Streamlit Caching Explained
The decorator @st.cache_resource ensures that functions marked with it are executed once and then cached. In this project, the function load_model is cached so that joblib.load is only run the first time. Without caching, every time a user pressed the Predict button, the model would reload, slowing the app. Caching improves responsiveness and makes the user experience smoother.
Joblib vs Pickle
Pickle is the standard Python serialization library, but it is not efficient with large numpy arrays. Joblib was designed to handle these cases more efficiently. When working with scikit-learn pipelines, joblib is the recommended choice because it stores array data in a way that is both compact and fast to reload. This difference can be crucial for real-time apps.
Deployment Considerations
When deploying on Streamlit Cloud, the app is executed in a container where dependencies are installed from requirements.txt. Any mismatch between the pipeline version and the installed libraries can cause errors. By pinning library versions carefully, I ensured that the pipeline would deserialize successfully in the cloud environment.

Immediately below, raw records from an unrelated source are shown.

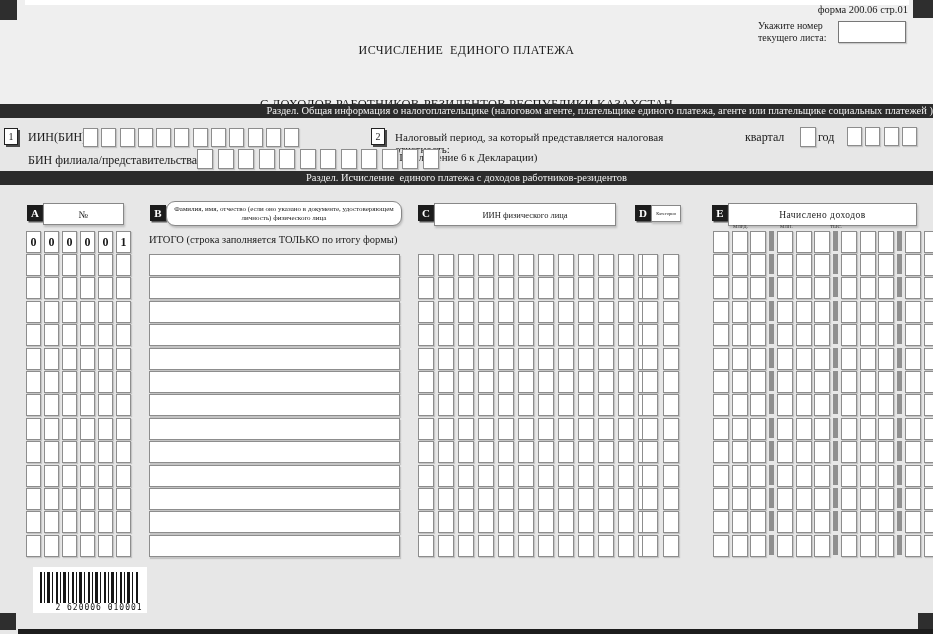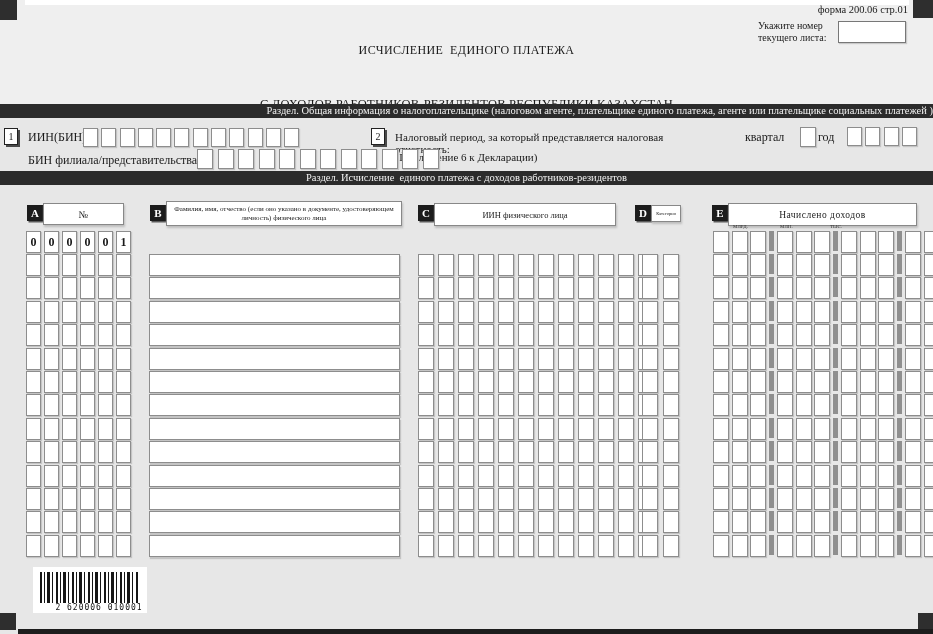--- a/index.html
+++ b/index.html
@@ -148,7 +148,7 @@
   <div class="hbox" style="left:43px;top:203px;width:79px;height:20px;font-size:10px;">№</div>
 
   <div class="lsq" style="left:150px;top:205px;">B</div>
-  <div class="hbox" style="left:166px;top:201px;width:236px;height:25px;font-size:7px;line-height:1.2;padding:0 4px;box-sizing:border-box;">Фамилия, имя, отчество (если оно указано в документе, удостоверяющем личность) физического лица</div>
+  <div class="hbox" style="left:166px;top:201px;width:236px;height:25px;font-size:7px;line-height:1.2;padding:0 4px;box-sizing:border-box;border-radius:9px;">Фамилия, имя, отчество (если оно указано в документе, удостоверяющем личность) физического лица</div>
 
   <div class="lsq" style="left:418px;top:205px;">C</div>
   <div class="hbox" style="left:434px;top:203px;width:180px;height:21px;font-size:8.5px;">ИИН физического лица</div>

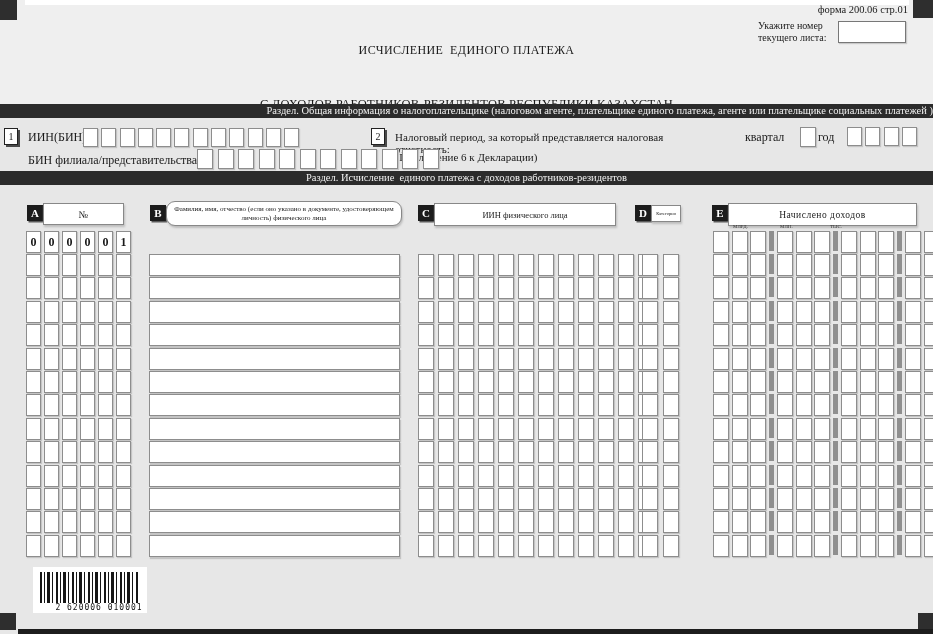--- a/index.html
+++ b/index.html
@@ -173,6 +173,7 @@
         <div class="cell ">0</div>
         <div class="cell ">1</div>
       </div>
+    <div class="itogo-label">ИТОГО (строка заполняется ТОЛЬКО по итогу формы)</div>
     <div class="ewrap" id="itogo-e">
         <div class="egroup">
           <div class="cell "></div>

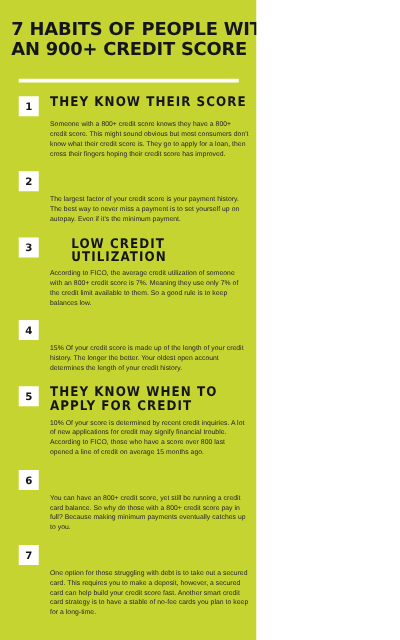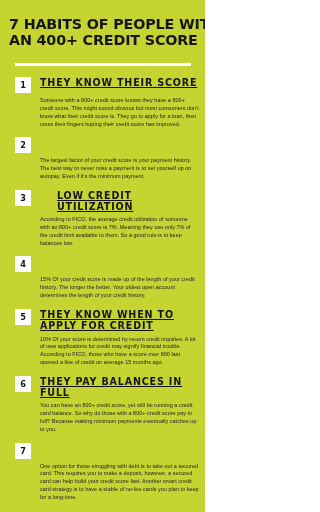--- a/index.html
+++ b/index.html
@@ -100,7 +100,7 @@
 
   <div id="title-block">
     <div class="title-line" style="color: rgb(21, 22, 28);">7 HABITS OF PEOPLE WITH</div>
-    <div class="title-line" style="color: rgb(21, 22, 28);">AN 400+ CREDIT SCORE</div>
+    <div class="title-line" style="color: rgb(21, 22, 28);">AN 900+ CREDIT SCORE</div>
   </div>
 
   <div id="divider" style="background: rgb(255, 255, 255);"></div>

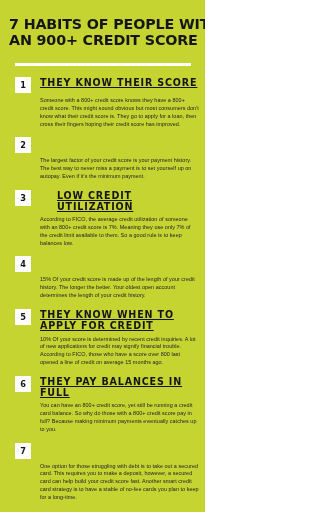--- a/index.html
+++ b/index.html
@@ -80,7 +80,6 @@
     color: #15161c;
     text-transform: uppercase;
     padding-top: 1px;
-    text-decoration: underline;
   }
   .habit-body {
     margin-left: 25px;

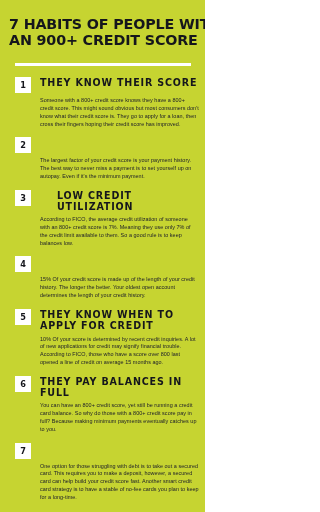--- a/index.html
+++ b/index.html
@@ -147,7 +147,6 @@
     <div class="habit">
       <div class="habit-head">
         <div class="badge" style="background: rgb(255, 255, 255); color: rgb(21, 22, 28);">6</div>
-        <div class="habit-title" style="color: rgb(21, 22, 28);">THEY PAY BALANCES IN FULL</div>
       </div>
       <div class="habit-body" style="color: rgb(32, 34, 42);">You can have an 800+ credit score, yet still be running a credit card balance. So why do those with a 800+ credit score pay in full? Because making minimum payments eventually catches up to you.</div>
     </div>

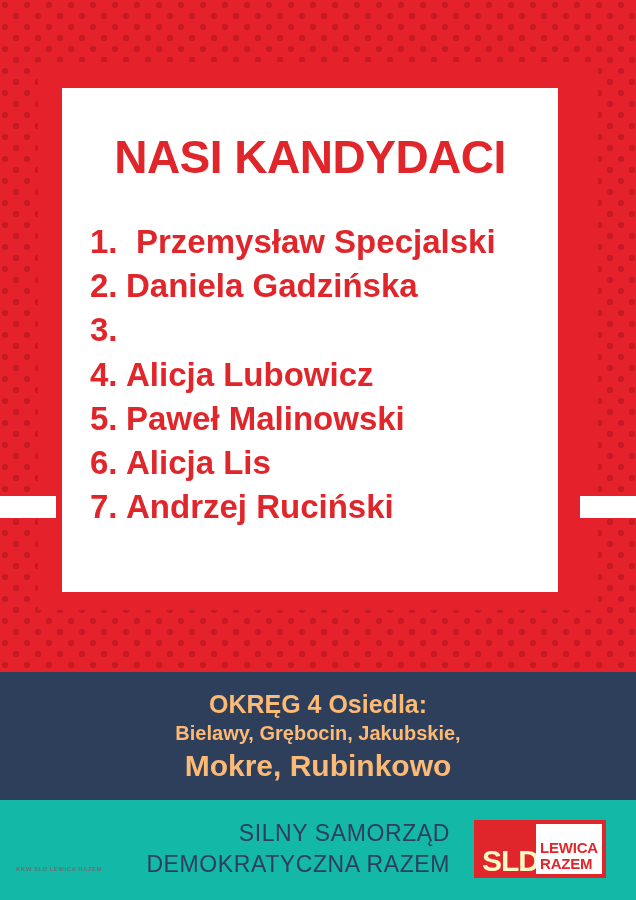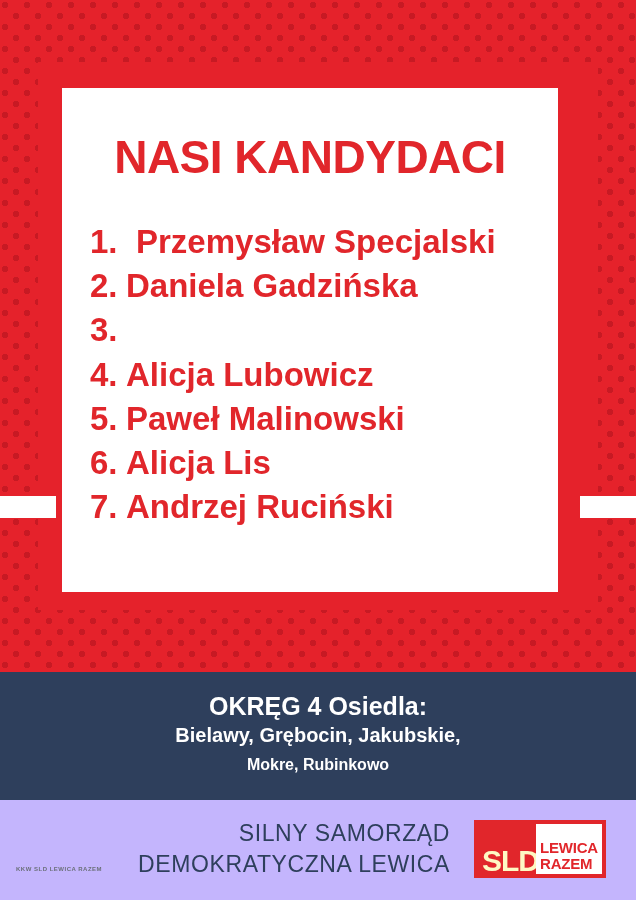--- a/index.html
+++ b/index.html
@@ -58,7 +58,7 @@
     position:absolute;left:0;top:672px;width:636px;height:128px;
     background:#2e3f5c;
     display:flex;flex-direction:column;align-items:center;justify-content:center;
-    color:#ffffff;
+    color:#fdba74;
   }
   .district-line1{
     font-size:25px;font-weight:bold;line-height:1.28;margin:0;

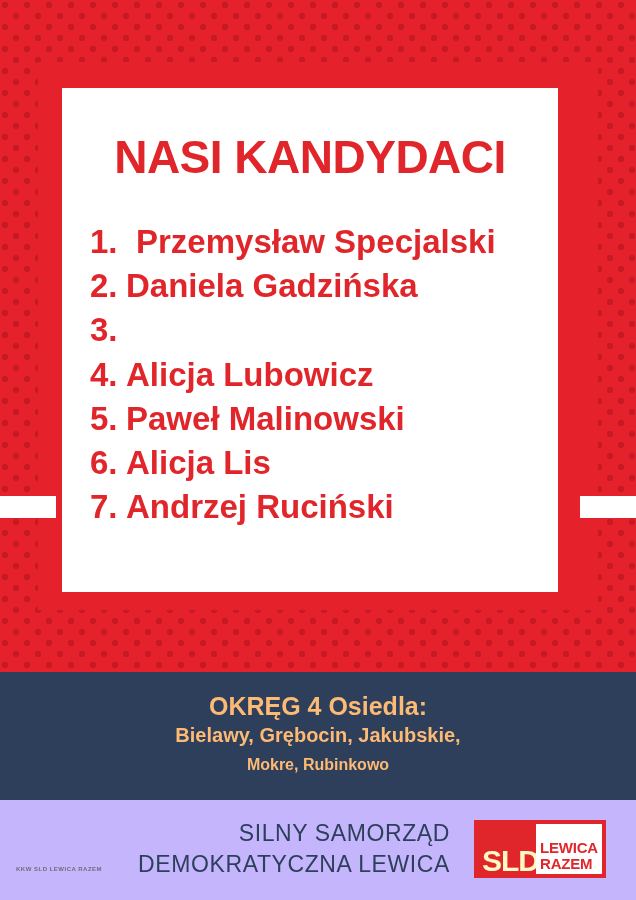--- a/index.html
+++ b/index.html
@@ -67,7 +67,7 @@
     font-size:20px;font-weight:bold;line-height:1.3;margin:0;
   }
   .district-line3{
-    font-size:16px;font-weight:bold;line-height:1.3;margin:7px;
+    font-size:30px;font-weight:bold;line-height:1.3;margin:0;
   }
 
   

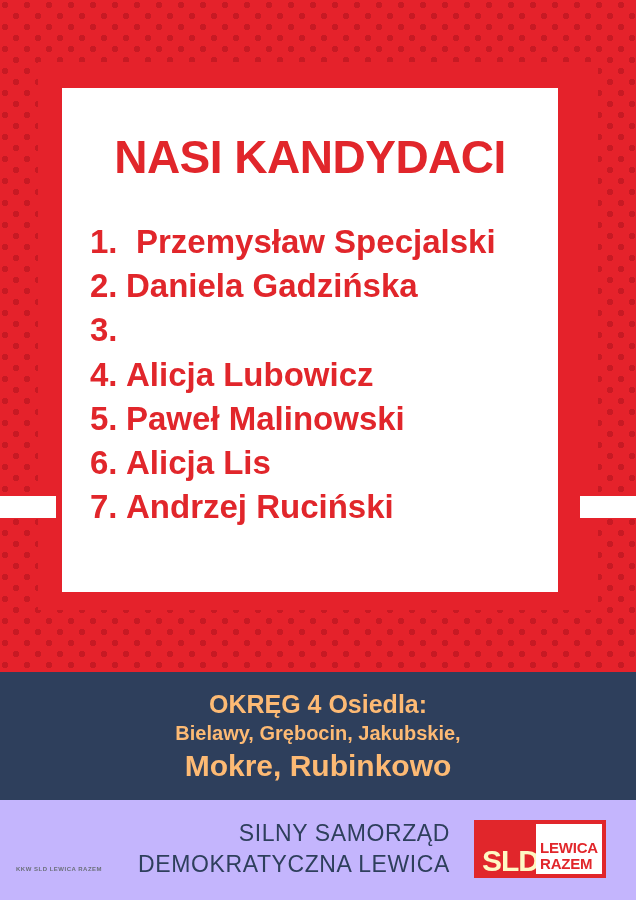--- a/index.html
+++ b/index.html
@@ -72,7 +72,7 @@
 
   
   .footer{
-    position:absolute;left:0;top:800px;width:636px;height:100px;background:#c4b5fd;
+    position:absolute;left:0;top:800px;width:636px;height:100px;background:#14b8a6;
   }
   .slogan{
     position:absolute;right:186px;top:18px;text-align:right;

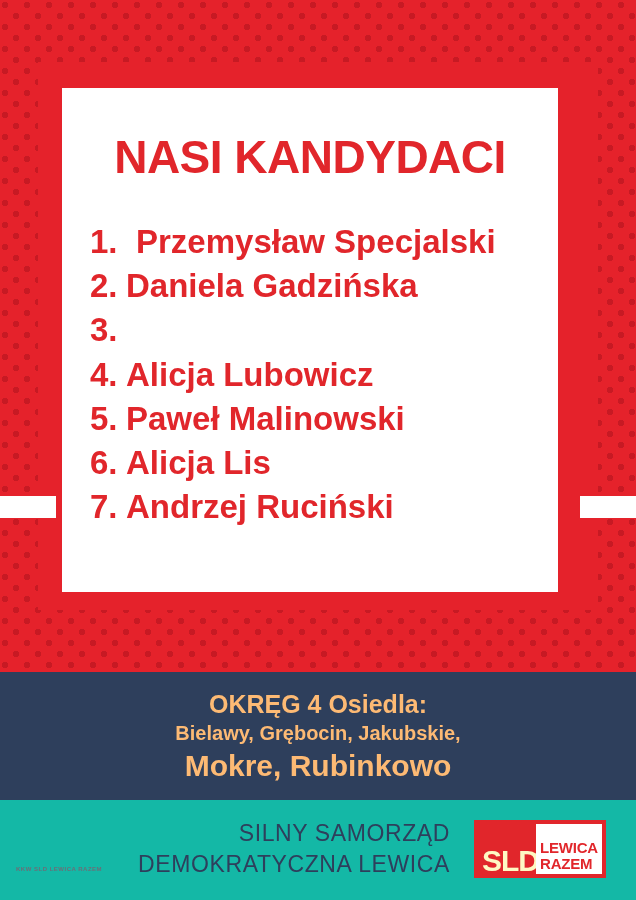--- a/index.html
+++ b/index.html
@@ -160,7 +160,7 @@
   <div class="footer">
     <div class="slogan">
       <div>SILNY SAMORZĄD</div>
-      <div>DEMOKRATYCZNA LEWICA</div>
+      <div>DEMOKRATYCZNA RAZEM</div>
     </div>
   </div>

User Interface and Data Validation
The widgets in Streamlit act as the bridge between users and the model. Each widget type was chosen to align with the type of input required. For instance, using a number input for year avoids users typing text like ‘two thousand twenty’. This design reduces invalid input and lowers the chance of runtime errors. Good UI design is not just aesthetic but also functional.
Model Lifecycle Management
Separating training and deployment is an important practice. Training requires resources and may take time, but prediction should be fast. By exporting the trained pipeline to a joblib file, I decoupled these stages. If I retrain the model later, I only need to replace the joblib file. The app code remains unchanged. This modularity simplifies maintenance and ensures long-term usability.
Scalability Thoughts
Although this project is small, the design allows for scaling. For example, multiple models could be supported by adding more joblib files and extending the interface. The caching mechanism ensures that each model loads only once. For heavier usage, the app could be connected to a backend service, but for demonstration purposes Streamlit alone is sufficient.
Testing Strategy
Before deployment, I tested the app locally. I tried various combinations of inputs to ensure that the DataFrame creation step worked and that predictions returned without error. This testing confirmed that the schema matched expectations. It also gave me confidence that deployment would run smoothly.
Future Enhancements
Future versions of this app could show not just the predicted class but also probabilities. Visualizations like bar charts could make the output more informative. Feature importance could be displayed to explain the model’s reasoning. Adding these would increase transparency and make the app more educational.